I do the preprocessing for the data to apply to K-means cluster for time-series data following hour. Then, I normalize the data but it shows the error:
`
Traceback (most recent call last):
File ".venv\lib\site-packages\pandas\core\series.py", line 191, in wrapper
raise TypeError(f"cannot convert the series to {converter}")
TypeError: cannot convert the series to <class 'float'>
The above exception was the direct cause of the following exception:
Traceback (most recent call last):
File ".venv\timesequence.py", line 210, in <module>
matrix = pd.DataFrame(scaler.fit_transform(x_calls), columns=df_hours.columns, index=df_hours.index)
File ".venv\lib\site-packages\sklearn\base.py", line 867, in fit_transform
return self.fit(X, **fit_params).transform(X)

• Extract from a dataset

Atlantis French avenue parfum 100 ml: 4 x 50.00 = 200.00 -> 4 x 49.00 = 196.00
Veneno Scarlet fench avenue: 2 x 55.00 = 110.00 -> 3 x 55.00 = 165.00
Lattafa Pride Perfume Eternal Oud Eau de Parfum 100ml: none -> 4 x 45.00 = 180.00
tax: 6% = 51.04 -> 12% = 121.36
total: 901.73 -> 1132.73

File ".venv\lib\site-packages\sklearn\preprocessing\_data.py", line 420, in fit
return self.partial_fit(X, y)
File ".venv\lib\site-packages\sklearn\preprocessing\_data.py", line 457, in partial_fit
X = self._validate_data(
File ".venv\lib\site-packages\sklearn\base.py", line 577, in _validate_data
X = check_array(X, input_name="X", **check_params)

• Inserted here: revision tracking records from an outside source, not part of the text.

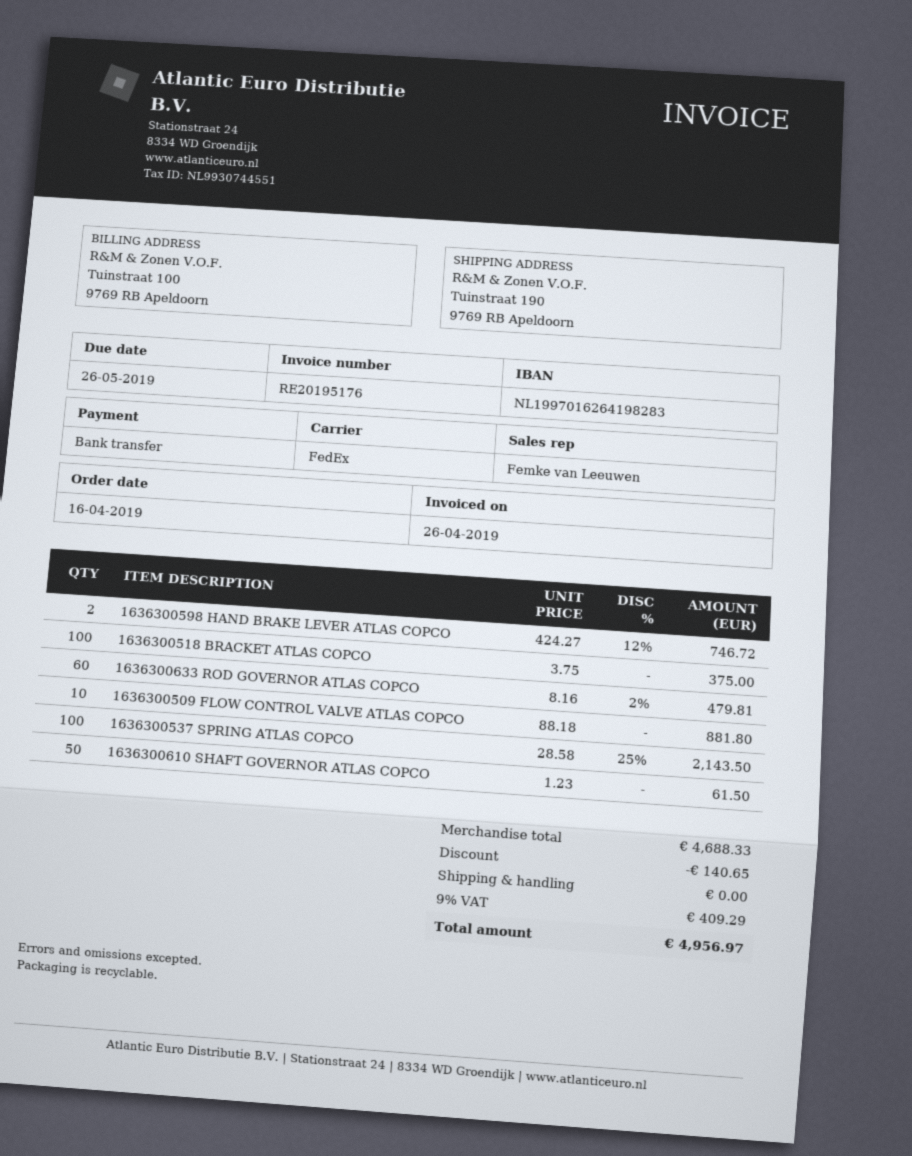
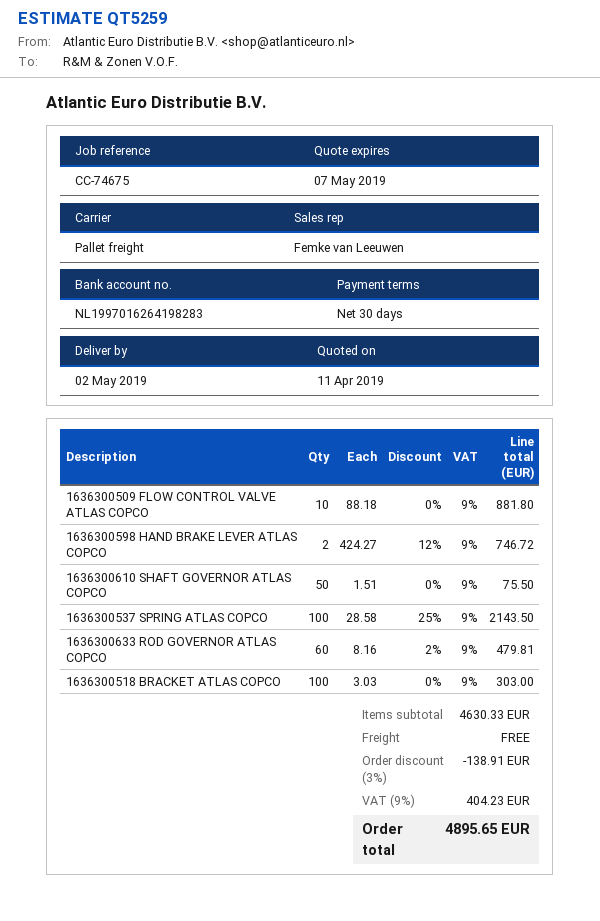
shipping method: FedEx -> pallet freight
1636300518 BRACKET ATLAS COPCO: 100 x 3.75 = 375.00 -> 100 x 3.03 = 303.00
1636300610 SHAFT GOVERNOR ATLAS COPCO: 50 x 1.23 = 61.50 -> 50 x 1.51 = 75.50
subtotal: 4688.33 -> 4630.33
discount: 140.65 -> 138.91
tax: 9% = 409.29 -> 9% = 404.23
total: 4956.97 -> 4895.65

File ".venv\lib\site-packages\sklearn\utils\validation.py", line 856, in check_array
array = np.asarray(array, order=order, dtype=dtype)

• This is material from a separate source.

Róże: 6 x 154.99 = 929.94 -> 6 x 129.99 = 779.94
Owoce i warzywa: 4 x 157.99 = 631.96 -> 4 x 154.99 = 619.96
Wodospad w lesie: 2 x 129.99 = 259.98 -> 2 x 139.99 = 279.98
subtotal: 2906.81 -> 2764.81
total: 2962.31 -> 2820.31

File ".venv\lib\site-packages\pandas\core\generic.py", line 2064, in __array__
return np.asarray(self._values, dtype=dtype)
ValueError: setting an array element with a sequence.
#--------------------Preprocessing ds
counter_ = 0
zero = 0
df_hours = pd.DataFrame({
'Hour': [],
'SumView':[],
'CountStudent':[]
}, dtype=object)
while counter_ < 24:
if (counter_ in sub_data_hour['Hour']):
row = sub_data_hour.loc[(pd.to_numeric(sub_data_hour['Hour'], errors='coerce')) == counter_]
df_hours.loc[len(df_hours.index)] = [counter_, row['SumView'], row['CountStudent']]
else:
df_hours.loc[len(df_hours.index)] = [counter_, zero, zero]
counter_ += 1
#----------Normalize dataset------------
x_calls = df_hours.columns[2:]
scaler = MinMaxScaler()
matrix = pd.DataFrame(scaler.fit_transform(df_hours[x_calls]), columns=x_calls, index=df_hours.index)
`
I did try .to_numpy()
or .values
or [['column1','column2']] following this post pandas dataframe columns scaling with sklearn
But it did not work. Could anyone please help me to fix this? Thanks.